Al-Jouf, a remote province some 1,200 km from the capital Riyadh, is one of 13 governorates included in a national project to document folk tales, songs and poems before the ravages of modernisation efface them forever.
But independent academics are scathing about the scheme which they say has come too late and has the ulterior motive of seeking to glorify and legitimise the ruling house of Saud.
Oral tradition has remained dominant outside most population centres in Saudi Arabia despite the written culture that followed the advent of Islam more than 1,300 years ago.
''In this part of the world not that much is written in history.
In al-Jouf you find all kinds of people who are gifted in memory and telling stories,'' project leader Semmari told Reuters during a tour of ancient archaeological sites in the desert oasis of Skaka in al-Jouf.
''These 'ruwaat', or storytellers, are few but they are important. Their memories are strong. Everybody knows them because they are the life of any gathering. But they are decreasing heavily,'' he added.
The richest mine of information is to be found in al-Jouf and nearby Ha'il, the Shi'ite Muslim Hasa region in the Eastern Province, and the distant mountains of Jazan bordering Yemen.
''In Riyadh and Jeddah, urbanisation is destroying these things.
We need projects like these to stop the erosion of the memory of a country,'' Semmari said, adding more than 3,200 individual histories had been gathered so far.
Already the classic lifestyle of the Bedouin -- who formed the backbone of Arab armies that once conquered the West Asia in the name of Islam -- is almost completely destroyed, Semmari said, as the tribes are settled in towns and villages.
''The Bedouin are immersed, there's no more Bedouin,'' he said, citing a recent expedition into the Arabian desert's Empty Quarter that found scant evidence of the nomadic existence made famous by travellers such as British explorer Wilfred Thesiger.
EXPERTS SCATHING
The information collected is being written, recorded and deposited in a specially-established documentation centre in Riyadh, the King Abdulaziz Foundation for Research and Archives. Several experts, however, are critical. ''It's all wishful thinking,'' said Riyadh-based Saudi social anthropologist Saad al-Sowayan. ''It's a serious matter and I don't think they realise how (much so) and I don't think they have the intellectual capacity to realise what it means.'' He said the loss of oral history mirrored the loss of much of the country's physical past caused by the iconoclastic religious culture that has dominated since the kingdom's inception in 1932.

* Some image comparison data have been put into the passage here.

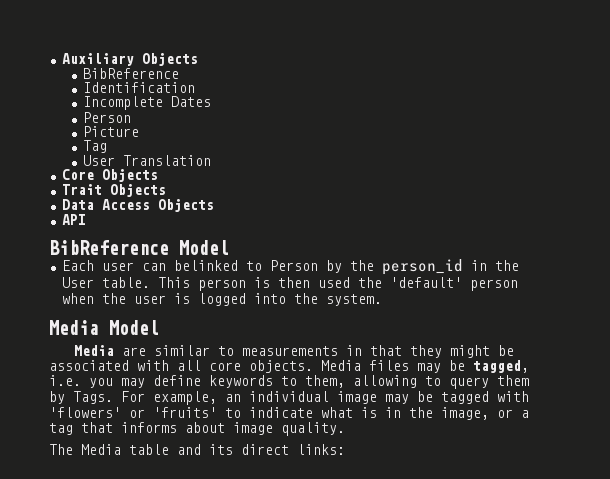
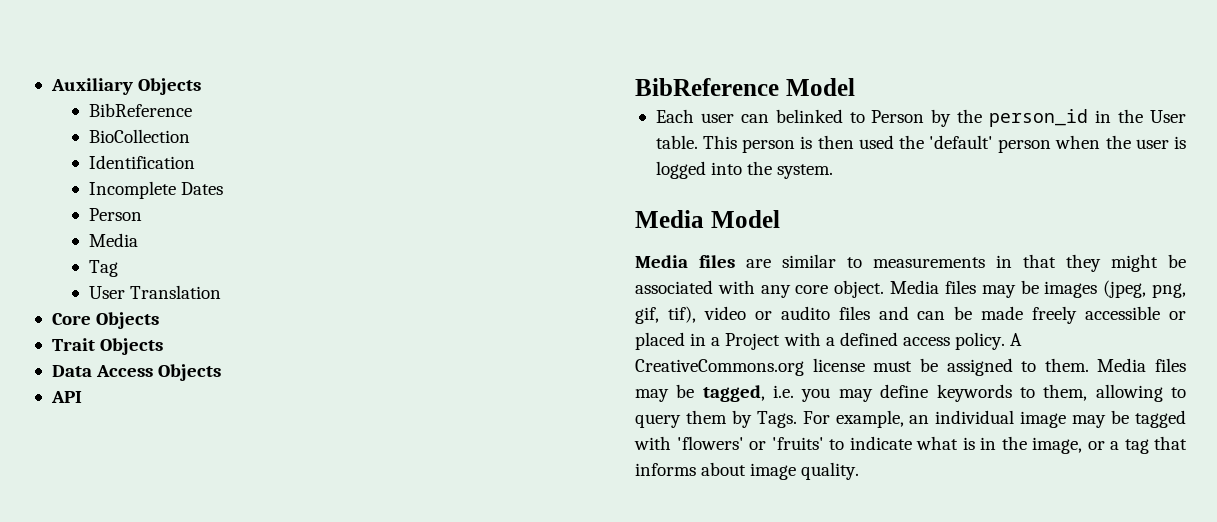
+ BioCollection
  Incomplete Dates
  Person
- Picture
+ Media
- Media are similar to measurements in that they might be associated with all core objects.
+ Media files are similar to measurements in that they might be associated with any core object. Media files may be images (jpeg, png, gif, tif), video or audito files and can be made freely accessible or placed in a Project with a defined access policy. A CreativeCommons.org license must be assigned to them.
- The Media table and its direct links:

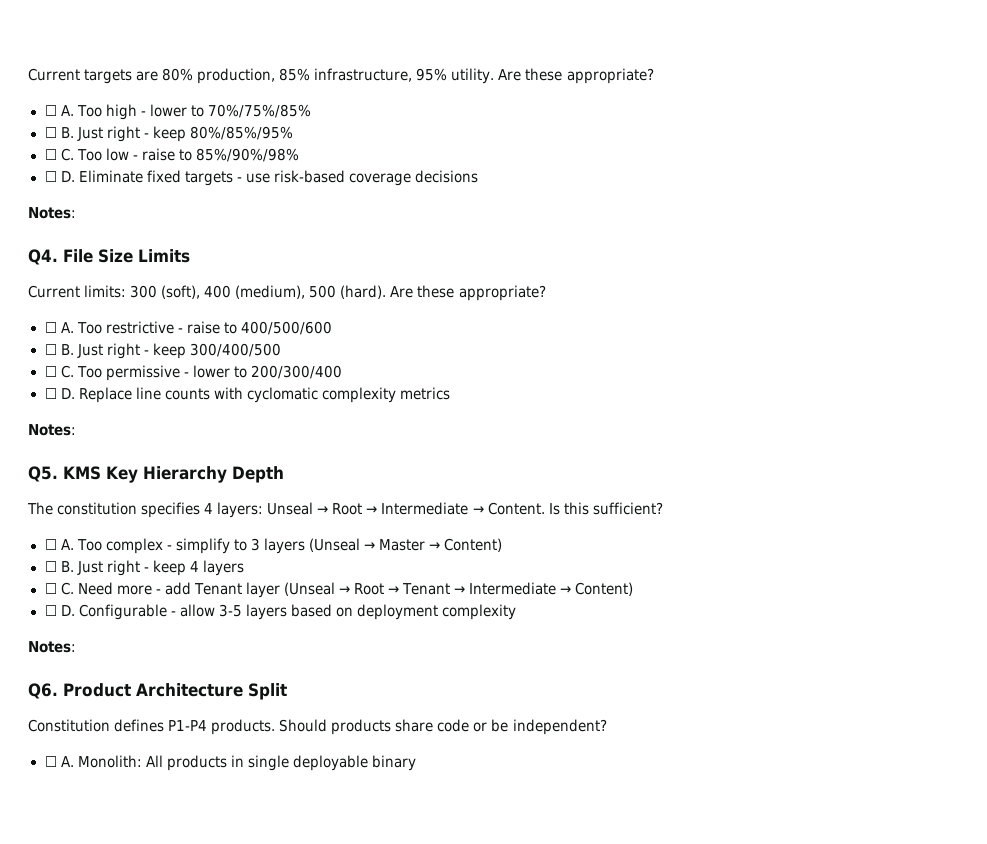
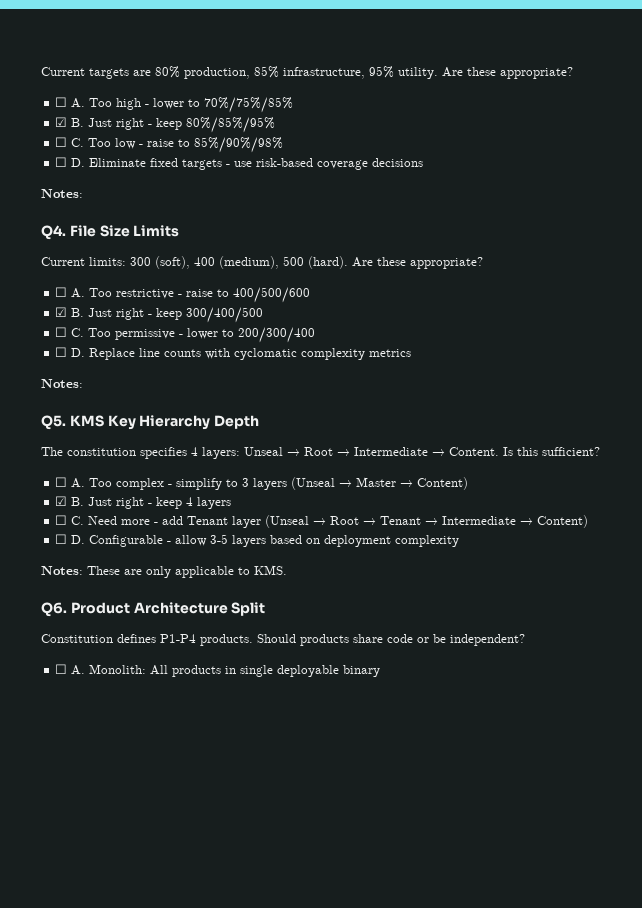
- ☐ B. Just right - keep 80%/85%/95%
+ ☑ B. Just right - keep 80%/85%/95%
- ☐ B. Just right - keep 300/400/500
+ ☑ B. Just right - keep 300/400/500
- ☐ B. Just right - keep 4 layers
+ ☑ B. Just right - keep 4 layers
  ☐ D. Configurable - allow 3-5 layers based on deployment complexity
- Notes:
+ Notes: These are only applicable to KMS.

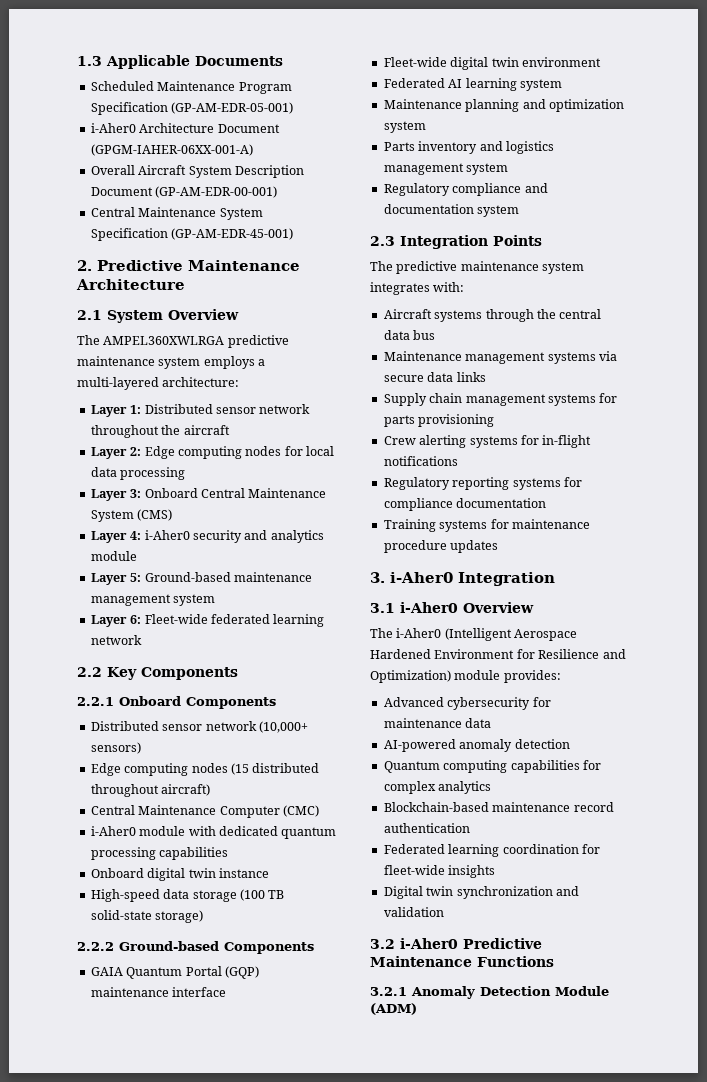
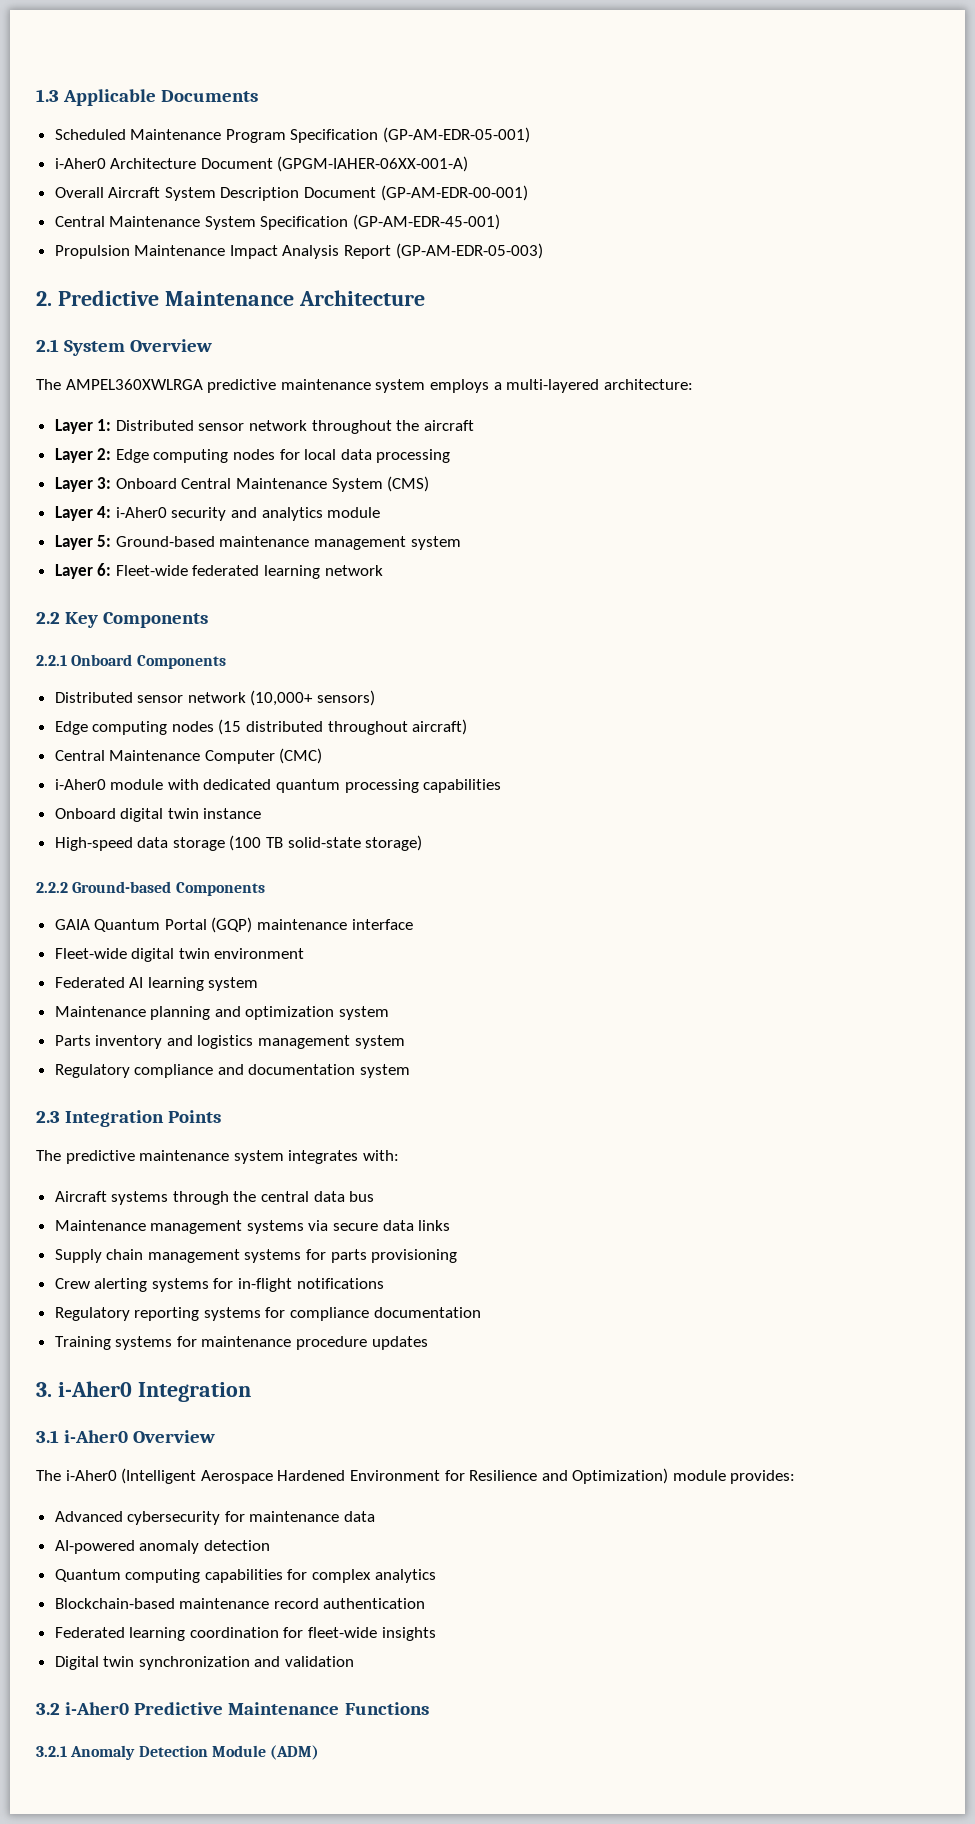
+ Propulsion Maintenance Impact Analysis Report (GP-AM-EDR-05-003)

The Al Saud family used the puritanical creed known as Wahhabism to unite most of the Arabian peninsula in the early 20th century.
But that religious ideology had little time for elements of pre-Islamic and Islamic popular and material culture that fell outside its rigid interpretation of Islam.
Shrines were torn down and ancient quarters built over with new construction. ''This sort of interruption is not healthy, there is loss of cultural and social continuity,'' Sowayan said.
Within 30 years, Riyadh has morphed horizontally into a sprawling city of 4 million people characterised by mosques, shopping malls and fast-food restaurants.
Islam's holy city of Mecca has become a developers' paradise where luxury apartments overlooking the Grand Mosque are advertised on Arab television and billboards around the region.
''Everyone is rushing for development and everybody is rushing for contracts and not realising that they are destroying culture. It is like cutting your limbs off,'' Sowayan said.
CONTROLLING HISTORY?
London-based Saudi anthropologist Madawi Al-Rasheed said the documentation effort actually sought to justify the still controversial Saudi state, a motley patchwork of diverse regions held together by the absolute power of the Saudi royals.
''All they have done so far is to fix history according to the narrative that legitimates the state. It's not free, objective historical research,'' she said. ''Digging up the past is motivated by present concerns. It's not for its own sake.'' Fear of dissent and rebellion has remained a concern for the absolute monarchy, which has no tolerance for public protest.
Oral history that talks of opposition to Saudi rule will be suppressed as it has been in other similar efforts to create a Saudi national identity and history, Rasheed added.
She cited the example of the position of Ibn Saud, the founder of the Saudi state, on the fate of Palestinians after the creation of Israel in 1948 -- a key Arab issue to this day.
Saudi histories only talk of Ibn Saud's letters to the British colonial authorities expressing his concern.
But his letters found in British archives tell a different story of jealousy over possible gains by rival Arab monarchies. ''He was only worried about the Hashemite kings in Jordan and Iraq being able to take over Jerusalem,'' Rasheed said.